LAWRIE WILLIAMS: Gold breaches $1,800 but falls back yet again
Depending on how one analyses them, the latest U.S. Consumer Price Index (CPI) and Producer Price Index (PPI) figures, which were announced on Wednesday and Thursday, were either encouraging, if one looked at the year-on-year headline comparisons, or non-committal to continuing disturbing if one looked at the core figures. Headline y-o-y CPI came down to 8.5% in July, the same as in May, but well below the shock 9.1% recorded in June. Likewise the PPI also fell by 0.5% in July compared with June, but worryingly, if one strips out the volatile fuel and food elements the underlying core trend was flat to positive and with the possibility that there could yet be further strain on food and energy prices. With no end yet in sight to the Ukraine war we look likely to see higher than acceptable inflation levels for some time to come yet. Certainly the Fed’s target level of 2% inflation seems far, far away.
However, the levelling down of the headline figure did prompt the equity markets to generate some enthusiasm with the general opinion that the Fed may yet consequently tend to be rather less aggressive in its interest rate raising programme. Thus equity prices, which had already received a boost from the previous week’s well above expectation employment figures, continued on an upwards path.

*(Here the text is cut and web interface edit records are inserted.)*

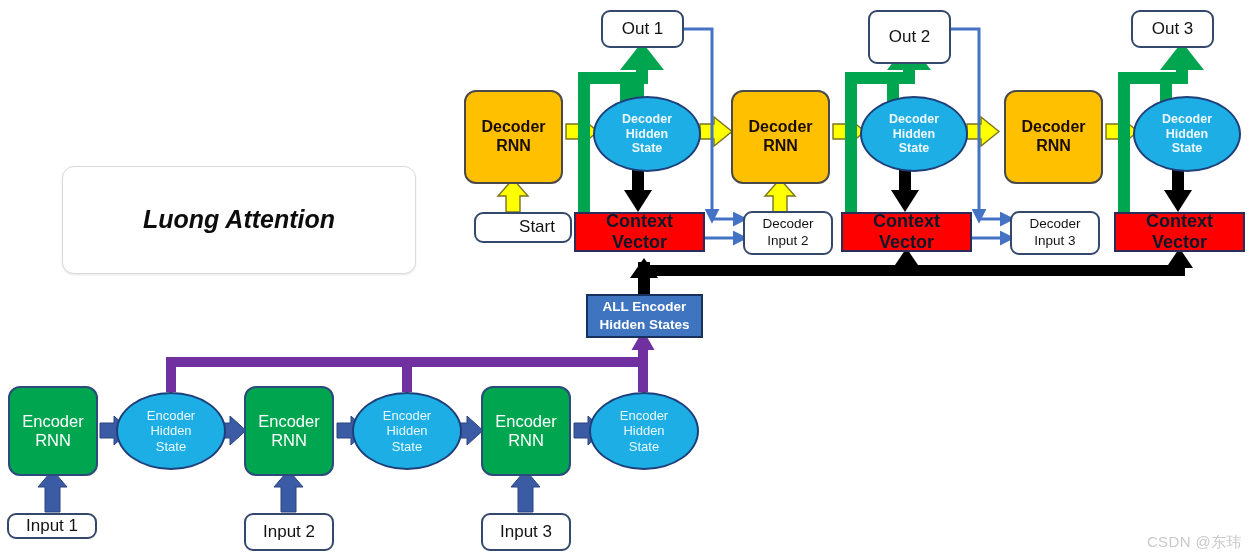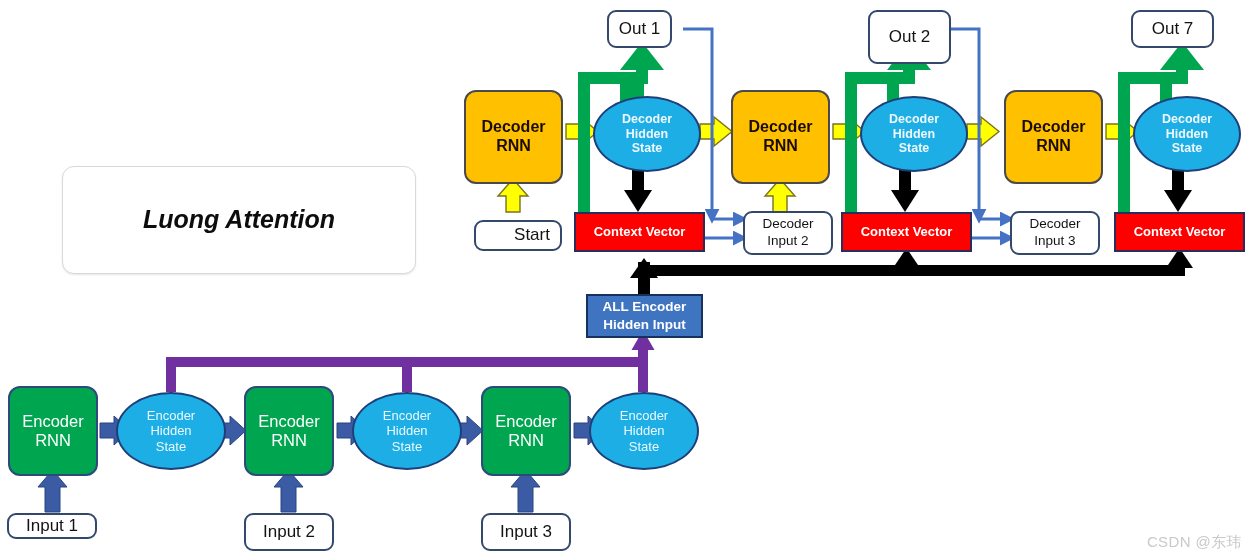"Out 1" div.node { margin-left: 6px -> none; width: 65px -> 83px }
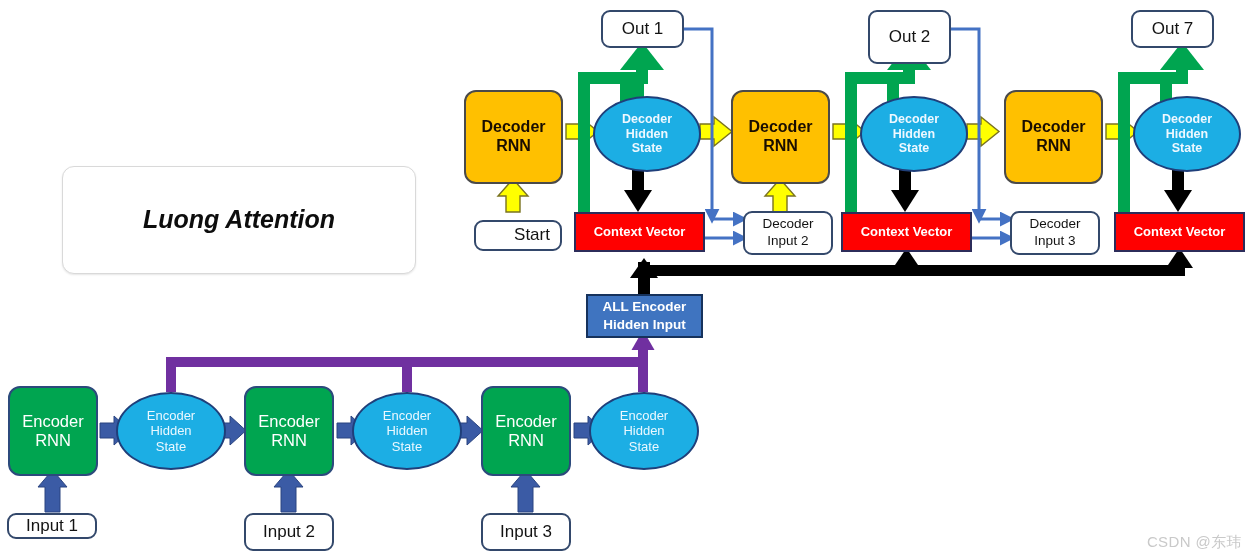"Out 7" span { text: 7 -> 3 }
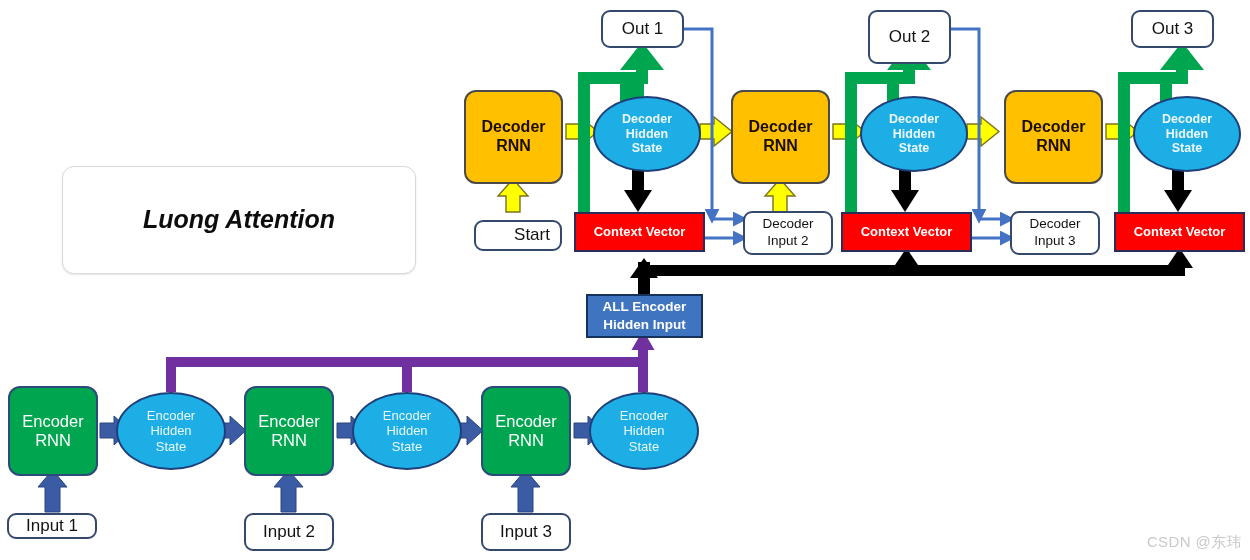"Start" div.node { top: 220px -> 212px; width: 88px -> 98px }
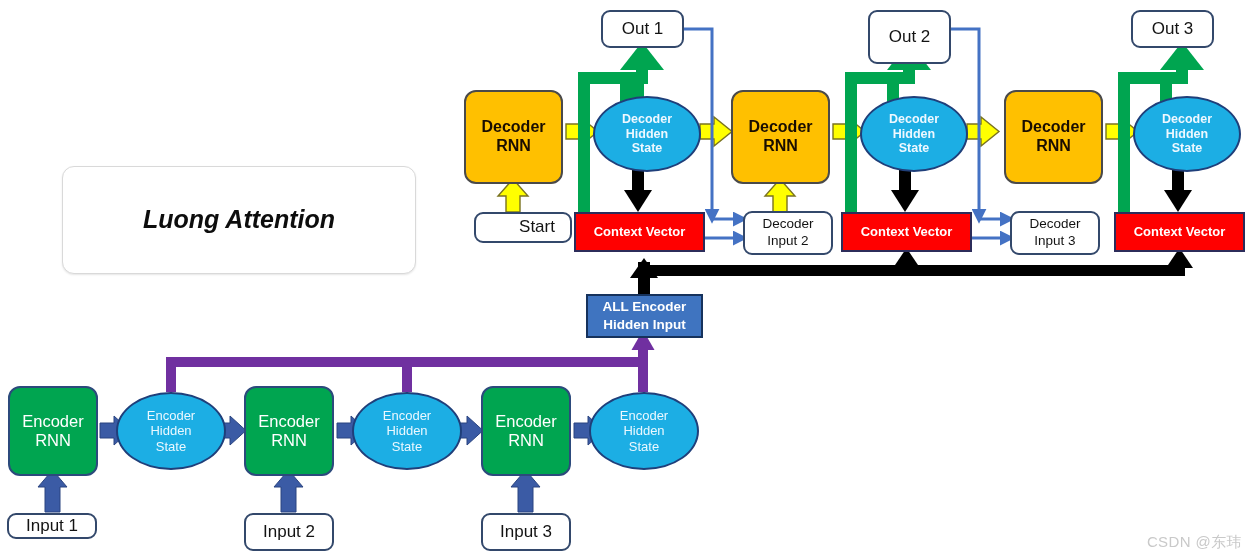"Context Vector" .ctx { color: #ffffff -> #0f172a; font-size: 13px -> 18px }
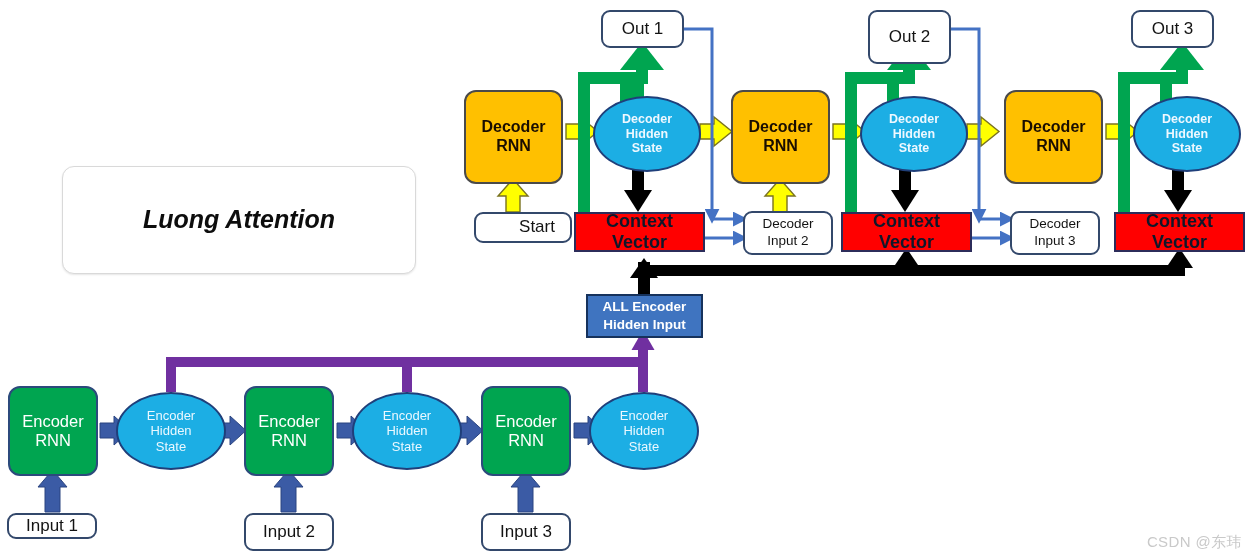"Hidden Input" span { text: Input -> States }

We would offer a word or two of caution here for equity investors. Inflation certainly has not yet gone away as can be seen from the continuing high core inflation figures. Indeed core inflation may still be on the up. There is some continuing evidence, though, that energy prices are coming down – for example the latest oil price quote is US$90.21/barrel, down from well over $100 only just over a week ago, but oil prices can fluctuate and the reduction may not last, given continuing global supply uncertainties around Russian oil exports due to the Ukraine war.
The rise in equity prices was largely because of the feeling in the U.S. that the lower headline inflation levels may cause the Fed to be less aggressive in its interest rate raising programme at next month’s FOMC meeting. While the CME’s Fedwatch Tool participants just about agree, they currently only put the odds at 56.5:43.5 for a 50 basis point increase rather than a 75 basis point one – hardly a huge vote of confidence for a lower rate rise. However the FOMC meeting is five weeks away yet and there will be another CPI and PPI data announcement before then, so there is plenty of time for expectations to change and be re-assessed.
As for gold and silver prices, both advanced well following the inflation data announcements and the market expectations of a less aggressive Fed. The gold price ended the week above $1,800 again, after failing to hold that level a couple of times in intra-day price movement during the week. Silver did even better in percentage terms ending the week at $20.87, up almost 3% on the day. The Gold:Silver Ratio came out at a respectable 86.44 after spending recent time in the 90s. However these higher prices were not sustained in Asian and early European trade this morning and came down quite sharply so far. It will be interesting to see what U.S. markets make of the situation when they trade as they remain the principal global price drivers.
We do have faith in the gold price in particular moving forward between now and the year-end and we feel that a $1,900, or even a $2,000, price is yet achievable. The silver price does tend to follow gold upwards, often in a more exaggerated manner, although its upwards path could yet be slightly hindered by its principal demand areas nowadays being in the industrial sector and these could suffer if a serious recession strikes. Much of the world seems to be in one already and the U.S. is in denial, although is already in a technical recession as defined by two successive quarters of shrinking GDP.